Cell division in the epidermis is regulated by a subset of the genes that regulate cell identity

Trichoblasts are shorter than atrichoblasts throughout their development through the meristem, elongation and differentiation zones Dolan et al., 1994; Galway et al., 1994). The difference in cell length is visible already near the promeristem and is subsequently maintained through differentiation (Beemster and Baskin, 1998). Because the two cell types differ in length from early development through to the mature stages, the rates of cell division are identical in both cell types through the meristematic zone. Nevertheless the difference in cell size between the two cell types is being constantly regulated. While the majority of cell divisions in the epidermis are transverse, adding more cells to each file, occasional longitudinal divisions occur that result in the formation of a pair of cells side by side (twins) resulting in a file duplication (Berger et al., 1998). Both daughter cells are the same length but after a few rounds of division the cells in the trichoblast position that are derived from one of the twins becomes shorter than those derived from the other twin in the atrichoblast position. For cells in the trichoblast position to be shorter than those in the atrichoblast position the rates of cell division must be greater in the trichoblasts than atrichoblasts. Therefore upon switching positions the cell division parameters are altered, resulting in the formation of cells with the appropriate dimensions. This indicates that relative cell size and cell division rates are strictly regulated in the epidermis.
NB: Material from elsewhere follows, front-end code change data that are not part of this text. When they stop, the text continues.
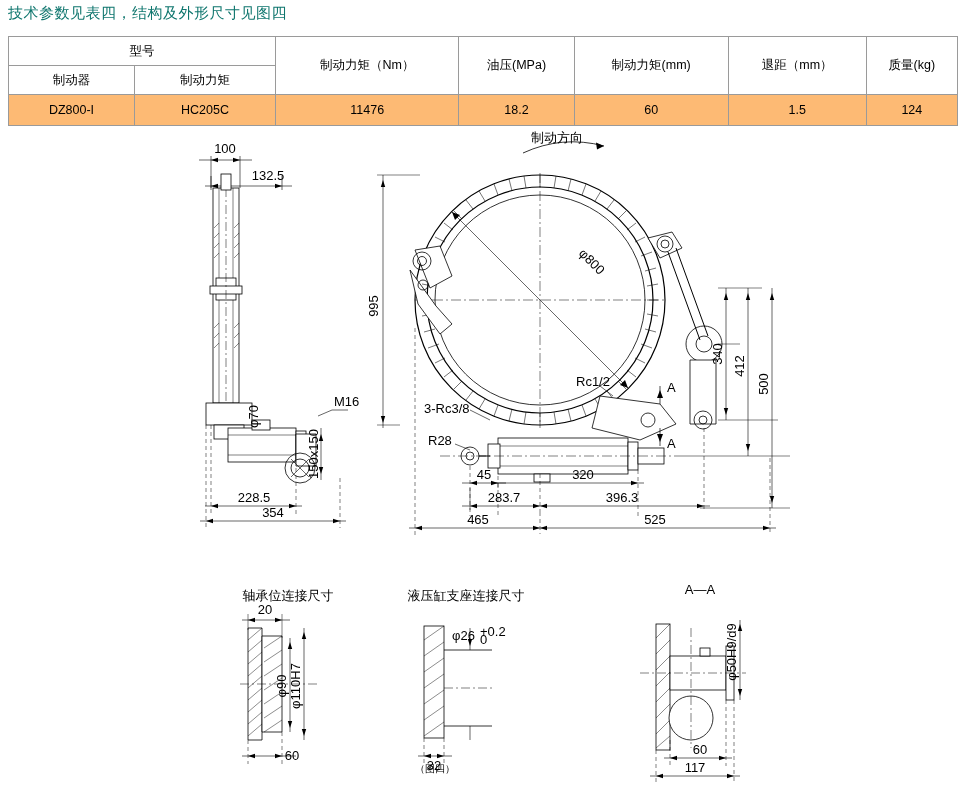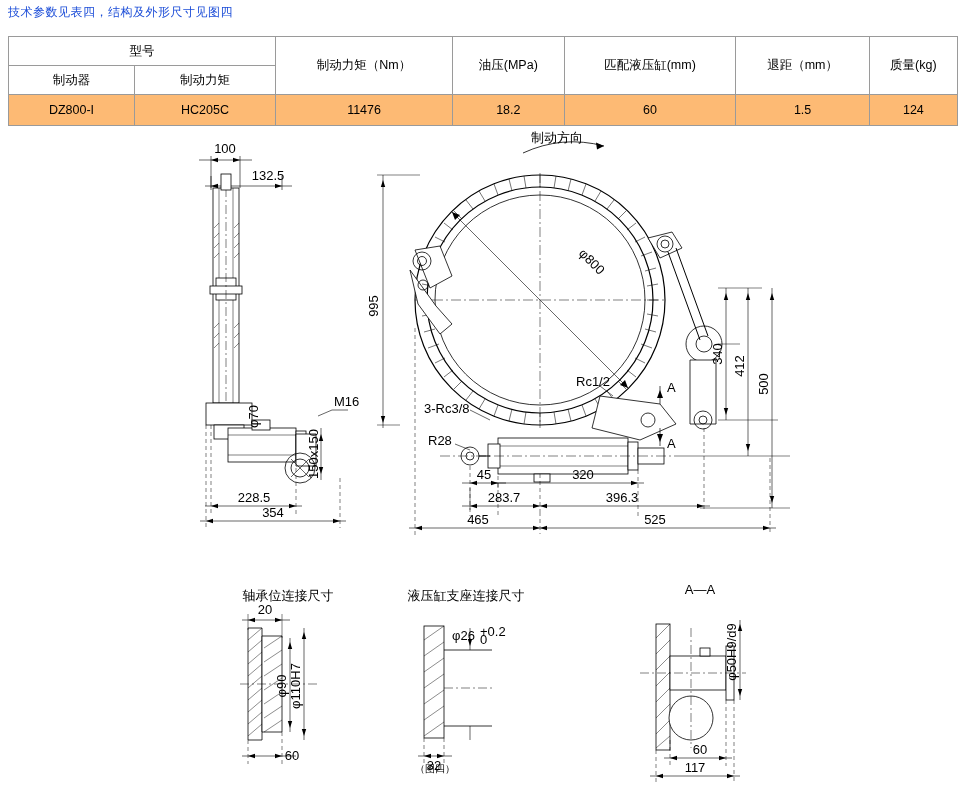--- a/index.html
+++ b/index.html
@@ -13,7 +13,7 @@
   }
   .note{
     position:absolute;left:8px;top:4px;
-    font-size:12px;color:#1d4ed8;
+    font-size:15px;color:#0f766e;
     letter-spacing:0.5px;
     white-space:nowrap;
   }

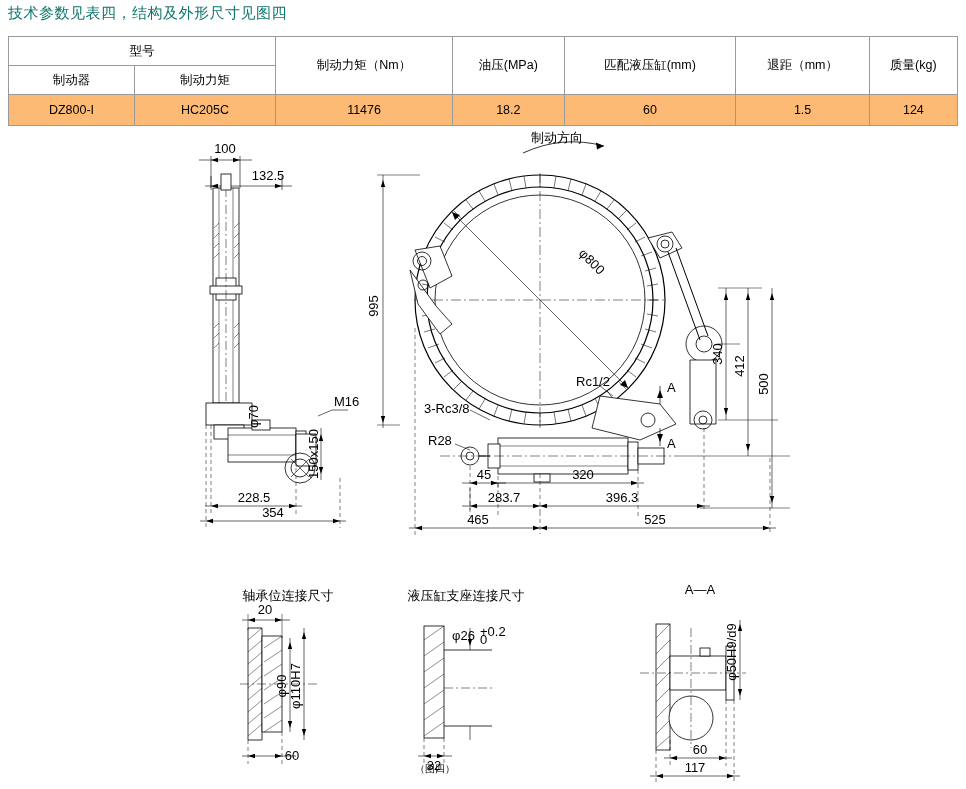--- a/index.html
+++ b/index.html
@@ -61,7 +61,7 @@
     <th colspan="2">型号</th>
     <th rowspan="2">制动力矩（Nm）</th>
     <th rowspan="2">油压(MPa)</th>
-    <th rowspan="2">匹配液压缸(mm)</th>
+    <th rowspan="2">制动力矩(mm)</th>
     <th rowspan="2">退距（mm）</th>
     <th rowspan="2">质量(kg)</th>
   </tr>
The longitudinal divisions that produce twin cells giving rise to file duplications take place predominantly in cells in the trichoblast position. The restriction of these longitudinal divisions to the trichoblasts is controlled by a subset of the genes that regulate cell type specification in the epidermis (chapter by Schiefelbein and Grierson). transparent testa glabra (ttg) mutants develop hairs on every cell in the epidermis but also undergo longitudinal divisions in both atrichoblast and trichoblast positions, indicating that TTG is also required for the suppression of longitudinal divisions in the atrichoblasts (Berger et al., 1998). On the other hand every epidermal cell in glabra2 (gl2) mutants develop hairs but no longitudinal divisions occur in the atrichoblasts [if every cell develops a hair, then where are the atrichoblasts?], indicating that the specification of cell fate and longitudinal divisions can be uncoupled. Together these data indicate that a subset of the genes regulating cell specification also regulate the plane of cell division in the epidermis.